- Episode no.: Season 1 Episode 5
- Directed by: Patrick Barton
- Teleplay by: Raymond Westwell; David Bradley;
- Based on: Othello by William Shakespeare
- Original air date: 18 November 1964
- Running time: 130 mins

Episode chronology
| ← Previous "The Bomb" | Next → "Ring Out Wild Bells" |

= Othello (Wednesday Theatre) =

"Othello" is a 1964 Australian television play based on the play by William Shakespeare. It was broadcast on the ABC as part of Wednesday Theatre and filmed in ABC's Melbourne studios. It aired on 18 November 1964 in Melbourne, on 3 February 1965 in Sydney, and on 7 July 1965 in Brisbane.

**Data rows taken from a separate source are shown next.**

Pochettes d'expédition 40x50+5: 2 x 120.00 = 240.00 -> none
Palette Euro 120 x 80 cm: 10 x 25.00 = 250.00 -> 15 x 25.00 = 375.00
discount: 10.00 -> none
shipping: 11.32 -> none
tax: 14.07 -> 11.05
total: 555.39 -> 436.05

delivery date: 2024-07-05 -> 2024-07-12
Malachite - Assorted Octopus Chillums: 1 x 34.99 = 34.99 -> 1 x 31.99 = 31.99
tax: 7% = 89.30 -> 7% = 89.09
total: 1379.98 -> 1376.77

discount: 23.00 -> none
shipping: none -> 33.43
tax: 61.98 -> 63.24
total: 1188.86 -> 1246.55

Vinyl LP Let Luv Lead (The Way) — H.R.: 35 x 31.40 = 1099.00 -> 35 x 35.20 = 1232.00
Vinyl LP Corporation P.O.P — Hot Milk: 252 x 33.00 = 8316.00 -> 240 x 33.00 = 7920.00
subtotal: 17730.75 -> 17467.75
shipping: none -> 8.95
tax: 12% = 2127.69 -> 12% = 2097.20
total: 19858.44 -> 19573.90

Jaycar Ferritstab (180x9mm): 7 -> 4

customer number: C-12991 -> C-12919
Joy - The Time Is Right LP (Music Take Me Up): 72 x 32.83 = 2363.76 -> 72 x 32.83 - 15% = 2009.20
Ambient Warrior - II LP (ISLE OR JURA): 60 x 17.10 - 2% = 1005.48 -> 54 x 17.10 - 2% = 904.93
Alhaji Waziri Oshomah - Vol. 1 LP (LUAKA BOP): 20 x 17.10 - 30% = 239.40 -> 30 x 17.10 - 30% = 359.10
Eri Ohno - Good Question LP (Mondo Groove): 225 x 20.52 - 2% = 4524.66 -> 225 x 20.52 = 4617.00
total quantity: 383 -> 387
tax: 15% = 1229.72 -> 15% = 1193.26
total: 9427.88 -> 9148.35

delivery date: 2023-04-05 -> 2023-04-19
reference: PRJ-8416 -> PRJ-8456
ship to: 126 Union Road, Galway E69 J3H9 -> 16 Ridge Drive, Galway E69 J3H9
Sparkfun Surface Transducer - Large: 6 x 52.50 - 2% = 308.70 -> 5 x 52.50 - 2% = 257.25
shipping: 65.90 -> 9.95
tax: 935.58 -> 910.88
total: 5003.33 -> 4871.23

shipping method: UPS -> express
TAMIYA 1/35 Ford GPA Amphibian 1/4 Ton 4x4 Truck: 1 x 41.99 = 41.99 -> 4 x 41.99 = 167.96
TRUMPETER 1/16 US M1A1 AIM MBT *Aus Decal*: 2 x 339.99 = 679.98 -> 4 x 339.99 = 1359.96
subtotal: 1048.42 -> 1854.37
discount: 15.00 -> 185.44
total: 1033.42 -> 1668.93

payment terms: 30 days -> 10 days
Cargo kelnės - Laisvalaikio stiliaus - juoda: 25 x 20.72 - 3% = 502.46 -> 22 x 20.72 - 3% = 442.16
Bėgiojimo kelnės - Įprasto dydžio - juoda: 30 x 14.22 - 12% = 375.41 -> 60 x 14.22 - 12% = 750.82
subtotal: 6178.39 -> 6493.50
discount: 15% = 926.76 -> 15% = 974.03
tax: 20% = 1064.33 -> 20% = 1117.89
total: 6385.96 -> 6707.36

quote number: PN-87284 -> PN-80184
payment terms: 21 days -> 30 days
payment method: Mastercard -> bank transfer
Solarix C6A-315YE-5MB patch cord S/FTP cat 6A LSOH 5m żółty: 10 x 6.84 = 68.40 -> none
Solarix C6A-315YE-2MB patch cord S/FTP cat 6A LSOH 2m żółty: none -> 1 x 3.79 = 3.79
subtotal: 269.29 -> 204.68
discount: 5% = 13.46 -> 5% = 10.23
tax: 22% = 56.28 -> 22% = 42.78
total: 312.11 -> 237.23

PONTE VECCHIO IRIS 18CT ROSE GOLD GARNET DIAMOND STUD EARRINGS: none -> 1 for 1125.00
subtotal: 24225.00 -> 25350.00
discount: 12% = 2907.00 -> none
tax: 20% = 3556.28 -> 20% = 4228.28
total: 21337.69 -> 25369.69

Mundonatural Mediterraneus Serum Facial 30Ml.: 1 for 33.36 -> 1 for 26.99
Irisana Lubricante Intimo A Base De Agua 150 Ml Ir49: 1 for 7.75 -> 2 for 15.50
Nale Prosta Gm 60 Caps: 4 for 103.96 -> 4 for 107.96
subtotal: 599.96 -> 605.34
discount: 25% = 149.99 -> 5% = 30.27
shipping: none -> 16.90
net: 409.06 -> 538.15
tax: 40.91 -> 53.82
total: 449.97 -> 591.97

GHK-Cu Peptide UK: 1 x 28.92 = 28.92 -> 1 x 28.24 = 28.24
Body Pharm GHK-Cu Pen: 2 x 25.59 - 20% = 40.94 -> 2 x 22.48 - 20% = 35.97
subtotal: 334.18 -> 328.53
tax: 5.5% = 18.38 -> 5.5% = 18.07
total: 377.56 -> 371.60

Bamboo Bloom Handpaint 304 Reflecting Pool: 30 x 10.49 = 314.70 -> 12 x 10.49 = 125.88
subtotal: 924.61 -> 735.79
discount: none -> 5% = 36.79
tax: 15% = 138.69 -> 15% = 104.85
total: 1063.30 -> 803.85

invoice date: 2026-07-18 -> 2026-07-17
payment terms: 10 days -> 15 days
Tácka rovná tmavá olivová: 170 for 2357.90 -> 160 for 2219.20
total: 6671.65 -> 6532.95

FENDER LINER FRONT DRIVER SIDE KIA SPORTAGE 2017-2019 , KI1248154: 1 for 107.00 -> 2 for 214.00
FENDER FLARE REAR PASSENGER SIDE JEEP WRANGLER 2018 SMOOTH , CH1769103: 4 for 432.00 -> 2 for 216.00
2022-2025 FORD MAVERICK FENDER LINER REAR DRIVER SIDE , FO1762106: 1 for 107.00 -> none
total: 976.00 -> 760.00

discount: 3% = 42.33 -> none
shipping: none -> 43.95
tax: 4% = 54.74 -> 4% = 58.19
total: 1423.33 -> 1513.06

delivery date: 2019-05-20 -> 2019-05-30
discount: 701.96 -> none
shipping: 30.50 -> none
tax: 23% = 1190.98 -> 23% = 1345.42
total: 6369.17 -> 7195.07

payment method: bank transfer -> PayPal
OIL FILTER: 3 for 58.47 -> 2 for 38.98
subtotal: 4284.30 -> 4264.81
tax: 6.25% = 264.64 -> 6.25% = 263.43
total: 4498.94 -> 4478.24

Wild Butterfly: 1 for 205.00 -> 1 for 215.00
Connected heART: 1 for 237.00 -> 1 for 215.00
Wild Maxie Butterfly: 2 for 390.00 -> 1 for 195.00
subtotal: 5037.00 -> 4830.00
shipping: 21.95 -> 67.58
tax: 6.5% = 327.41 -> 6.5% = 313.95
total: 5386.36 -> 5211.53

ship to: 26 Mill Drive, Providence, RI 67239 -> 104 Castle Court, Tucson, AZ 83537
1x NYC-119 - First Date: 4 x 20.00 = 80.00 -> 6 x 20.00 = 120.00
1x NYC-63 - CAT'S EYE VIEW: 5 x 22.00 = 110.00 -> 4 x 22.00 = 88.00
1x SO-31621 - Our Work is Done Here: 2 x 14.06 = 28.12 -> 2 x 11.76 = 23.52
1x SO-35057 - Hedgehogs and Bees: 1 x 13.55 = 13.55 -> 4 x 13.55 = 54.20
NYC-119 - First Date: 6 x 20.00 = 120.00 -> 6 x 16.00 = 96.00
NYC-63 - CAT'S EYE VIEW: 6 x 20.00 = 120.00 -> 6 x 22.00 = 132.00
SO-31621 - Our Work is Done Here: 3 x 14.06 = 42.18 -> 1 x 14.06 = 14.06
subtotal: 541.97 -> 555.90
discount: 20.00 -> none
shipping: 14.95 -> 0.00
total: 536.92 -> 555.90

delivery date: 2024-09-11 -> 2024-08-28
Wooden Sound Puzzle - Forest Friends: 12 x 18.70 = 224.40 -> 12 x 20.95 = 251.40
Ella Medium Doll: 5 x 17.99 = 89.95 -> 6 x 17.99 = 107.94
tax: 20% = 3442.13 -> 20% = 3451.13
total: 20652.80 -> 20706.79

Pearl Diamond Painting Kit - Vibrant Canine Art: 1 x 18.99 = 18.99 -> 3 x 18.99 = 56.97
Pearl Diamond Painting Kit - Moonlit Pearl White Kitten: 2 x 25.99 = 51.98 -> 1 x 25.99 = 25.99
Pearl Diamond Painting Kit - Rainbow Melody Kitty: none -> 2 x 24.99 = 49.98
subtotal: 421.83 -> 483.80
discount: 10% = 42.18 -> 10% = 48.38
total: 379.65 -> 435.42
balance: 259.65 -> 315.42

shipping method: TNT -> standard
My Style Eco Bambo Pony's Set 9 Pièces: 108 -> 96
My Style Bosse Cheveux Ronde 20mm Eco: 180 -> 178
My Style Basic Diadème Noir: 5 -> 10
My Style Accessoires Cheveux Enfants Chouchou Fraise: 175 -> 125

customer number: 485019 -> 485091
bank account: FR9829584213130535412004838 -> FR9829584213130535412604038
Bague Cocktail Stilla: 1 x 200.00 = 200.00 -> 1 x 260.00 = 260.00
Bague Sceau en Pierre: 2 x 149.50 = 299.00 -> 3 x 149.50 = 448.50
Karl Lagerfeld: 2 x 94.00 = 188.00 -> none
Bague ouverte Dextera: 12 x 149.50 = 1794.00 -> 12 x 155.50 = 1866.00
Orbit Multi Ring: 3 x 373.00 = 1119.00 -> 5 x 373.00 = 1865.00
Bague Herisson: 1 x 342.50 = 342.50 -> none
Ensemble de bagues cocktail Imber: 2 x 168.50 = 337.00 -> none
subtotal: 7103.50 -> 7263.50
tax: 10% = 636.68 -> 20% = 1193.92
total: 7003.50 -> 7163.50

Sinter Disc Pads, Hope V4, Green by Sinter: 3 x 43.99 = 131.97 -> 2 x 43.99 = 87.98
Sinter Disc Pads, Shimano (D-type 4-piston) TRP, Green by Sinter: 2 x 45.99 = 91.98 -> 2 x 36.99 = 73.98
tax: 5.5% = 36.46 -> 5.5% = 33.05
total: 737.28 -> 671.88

It was one of the most ambitious projects made in Melbourne, going for over two hours without a break.

==Cast==
- Raymond Westwell as Othello
- Keith Lee as Iago
- Frances McDonald as Desdemona
- Joan MacArthur as Emilia
- Judith Arthy as Bianca
- John Gregg as Cassio
- Terry Norris as Rodrigo
- Don Crosby as Duke of Vince

==Production==
Raymond Westwell had played generals on Australian TV in The Angry General and Romanoff and Juliet as well as on stage in Ross. "But Othello the Moor is perhaps the stage's greatest general and a part I have been conceited enough to want to have a go at for years", said Westwell.

The actor had appeared in various productions of the play overseas but this was the first time he had played the title character. He had seen Laurence Olivier, Anthony Quayle and Paul Robeson play the part. "There are a thousand ways of doing this play and many arguments for and against Othello being portrayed either as a Negro or an Arab," said Westwell. "Sir Laurence Olivier played him as a negro and won tremendous acclaim last year. However Patrick Barton and I feel that Shakespeare intended him to be an Arab."

Frances McDonald made her TV debut.

==Reception==
The Sydney Morning Herald said "the emotional trivialities of the minor characters were excellently handled" but felt Othello was "rather too much an English country gentleman" and Keith Lee played his part "as a man believing in nothing apart from himself."